Sydney Morning Herald - (4.5/5)
The opening sounds like a scene from The Godfather; it closes with a hybrid of hip-hop rock. In between there are snippets of 1950s French soundtracks, moody trip-hop and multiple samples. The vocals sway between Beck and Buck 65, moving from the philosophy of art to observations of love. As a film composer by day, Australian producer Mr Speed has created a cinematic album whose array of sounds will enthral and beguile.

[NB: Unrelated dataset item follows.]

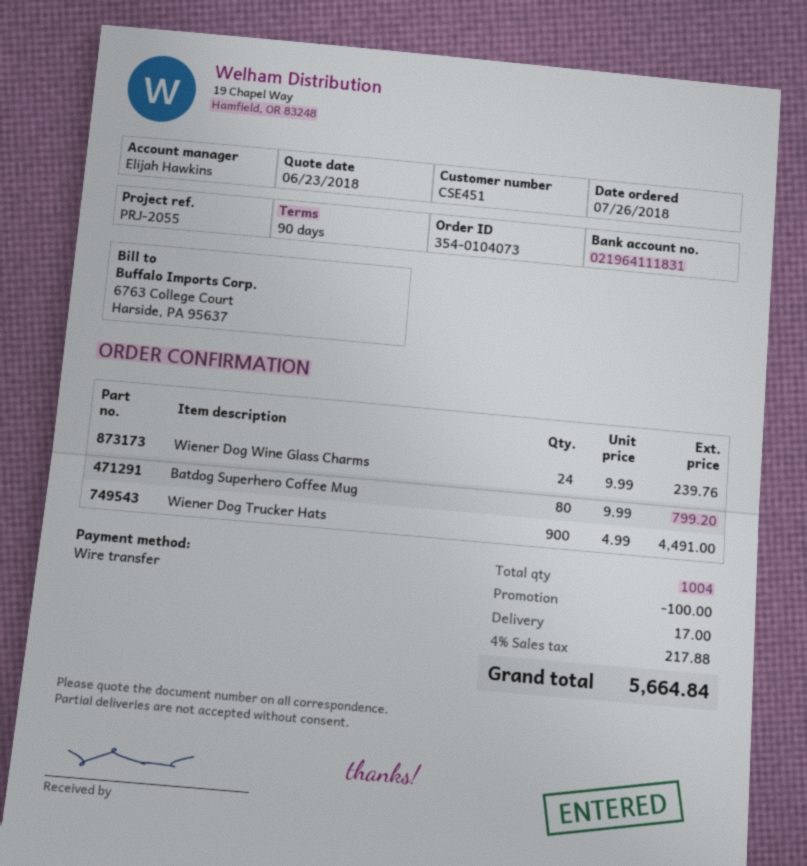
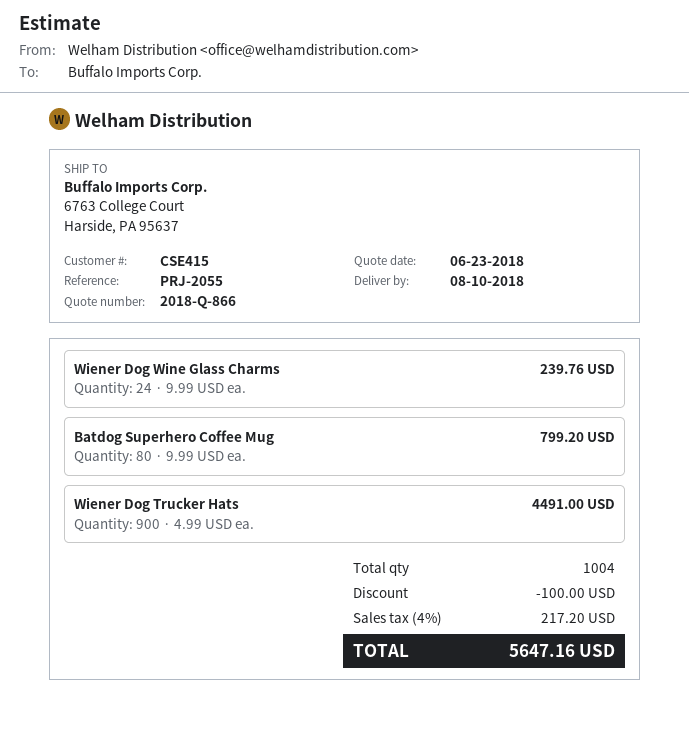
customer number: CSE451 -> CSE415
shipping: 17.00 -> none
tax: 4% = 217.88 -> 4% = 217.20
total: 5664.84 -> 5647.16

Music Australia Guide - (8/10)
Hip hop ain’t hip hop anymore, and where multi-talented Adelaidian, Mr Benjamin Speed is concerned, it’s a good thing. His solo debut, The Dreamer, is a ridiculously fun ride through hip hop, ’50s rock ‘n’ roll and heavily appropriated orchestra. Having already cast his oddity-riddled musical spell as one half of surrealist hip hop duo the New Pollutants, Mr Speed takes a step back from the beats here, instead focussing on his whispered lyrical flows and eccentrically cinematic sample sense. There’s nothing overly serious here, nothing too introspective. Think jumpsuits and bowl haircuts, battery-powered bunnies and early mornings…oh, and pancakes. Definitely pancakes.
Time Off Magazine
The Dreamer sees Mister Speed’s hip-hop and film-scoring past mix together in what is a consolidation of tunes conceived over a several year period of unfettered imagination, with the out-there song themes and varied concepts to match. From the Fatboy Slim funk of ‘Everybody Needs Somebody’ and ‘Ready For Action’ to the unashamedly gimmicky quirk-rap ‘World Song’, Mister Speed delivers variety without need for cohesion. The entertainment he enjoyed in making The Dreamer is palpable, and impossible for the listener to ignore.
Cyclic Defrost
There’s a certain sincere yet kitsch world music thread throughout Mister Speed’s music that draws upon Bollywood soundtracks, ’50s go go music, Turkish wedding music and French ballroom fare. Then there’s that whole laptop electronic crunch where he seems to combine all of these influences in one funky assed tune like the track ‘Nudity,’ which goes through numerous changes, utilising all manner of conflicting short attention span samples, where he doesn’t even need the mic to tear it up and blow our minds. And it’s here that you begin to listen to the album differently, and begin to understand the complexity of his craft. This is an inventive energy filled debut, it’s self assured, hilarious and sad. It’s hip-hop with soul that strays far from hip hop’s roots into this bizarre role playing where Mr Speed takes on various alter egos, singing in accents, whispering in your ear or cutting it from the dance floor. He’s got killer production, but perhaps more importantly he’s got range and dexterity.